In the wake of the Jimmy Savile and Rochdale sex scandals, the Education Secretary is considering a scheme to attract more graduates to social work.
Michael Gove has outlined a scheme called Frontline, which will attract the best and brightest young graduates into the social work profession.
Ministers hope the plan will encourage a sense of social responsibility in graduates and convince them to stay beyond their initial two-year training period.
The plan, which was developed by Lord Adonis, the former education minister, aims to parachute graduates into social work.
Social workers already need degree-level training, but there are a high number of vacancies within the sector.

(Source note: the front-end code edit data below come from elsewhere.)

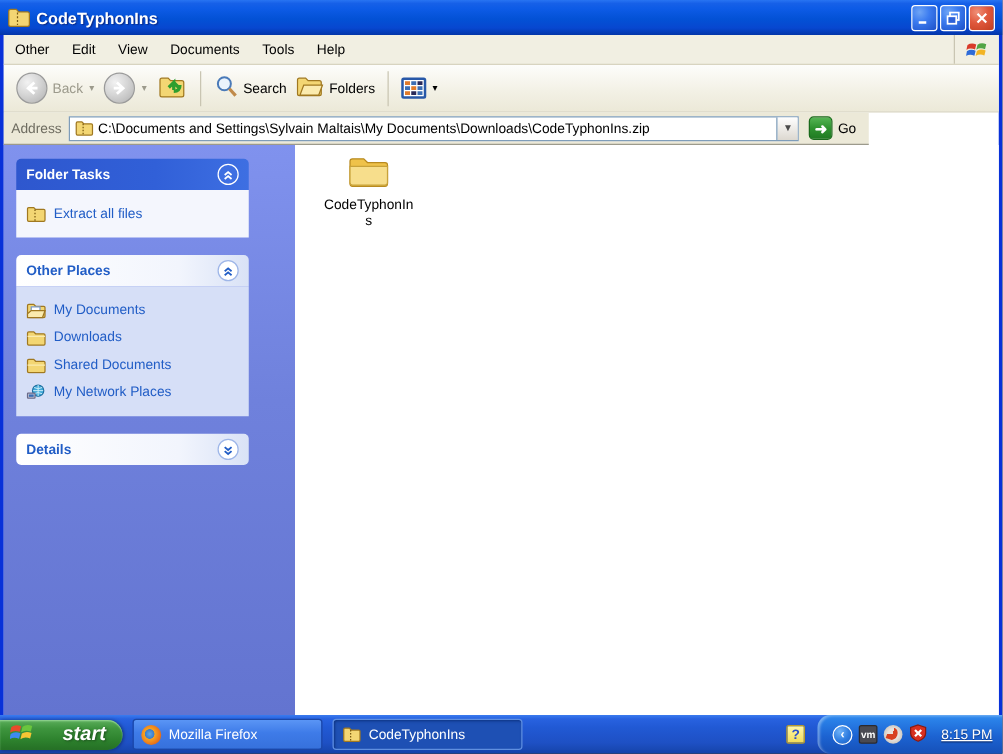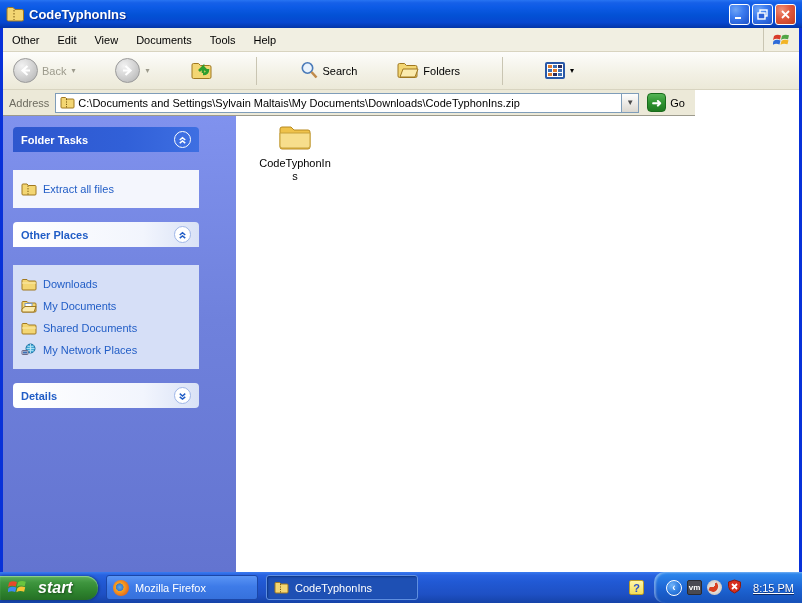"Back" .toolbar { gap: 32px -> none }
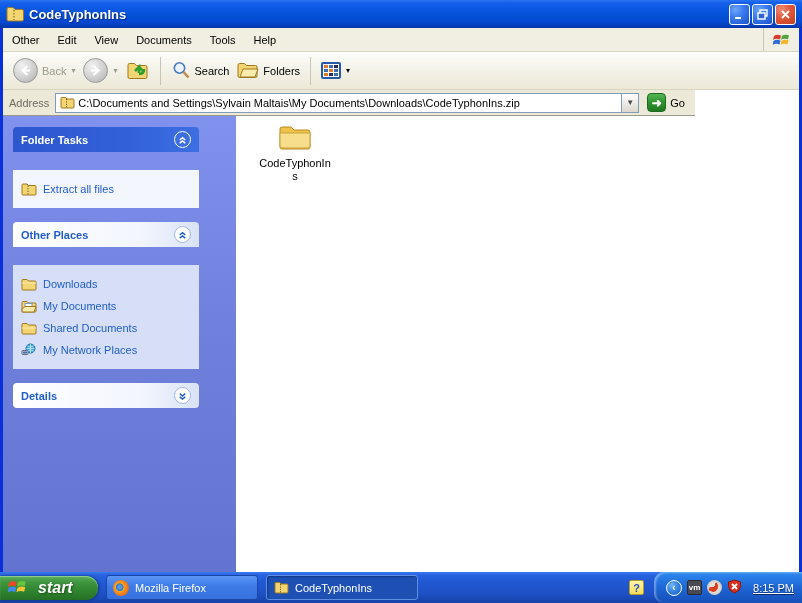"Extract all files" .box-body { margin-top: 18px -> none }
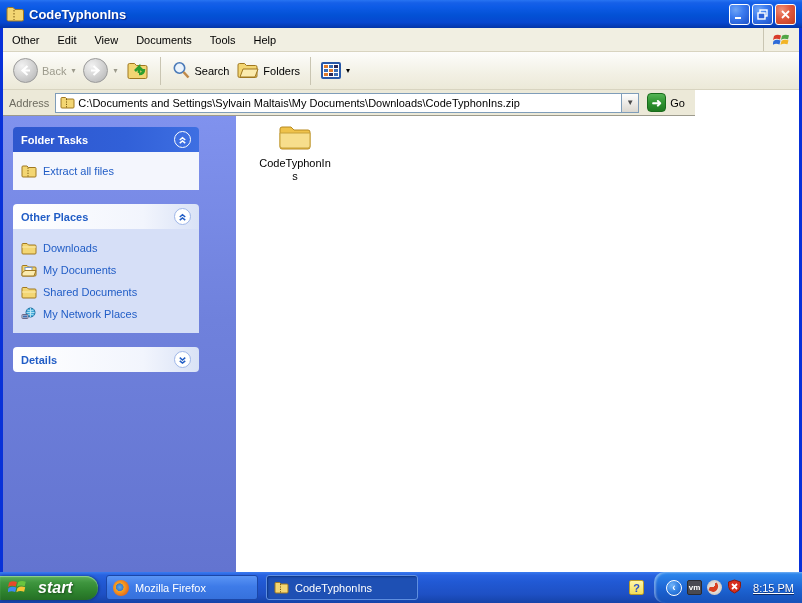"Downloads" div.task-link { order: before "My Documents" -> after "My Documents" }
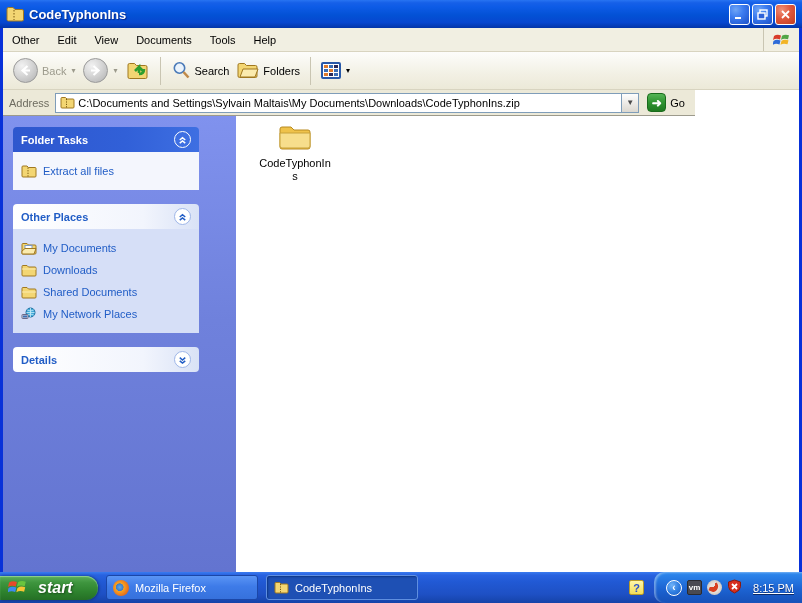"start" .start-btn { gap: 10px -> 22px }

Only 5% of new starters in the field last year went to one of the Russell Group leading universities.
The plan is based on TeachFirst – a scheme which aims to improve the quality of schooling by letting graduates teach for two years before they go on into business.
A Department for Education spokesman said the Government is “currently considering the Frontline proposal”.
“We want to improve the quality of social work training and welcome any proposals which encourage the most talented graduates to consider it as a career,” she said.
Ministers are now trying to improve the quality of social workers after receiving unprecedented levels of criticism in the last few years over cases where they have failed to spot abuse.
Mr Gove defended the profession earlier this year saying that social workers are asked “to operate in conditions most of us know nothing about, to engage with people in desperate need, to make extremely finely balanced ethical and practical judgments, and to retain the trust of adults while thinking always of the best interests of children.”
He said that this must be done at the same time as knowing that “if a mistake does occur then their career, indeed their professional status, may be ruined for ever”.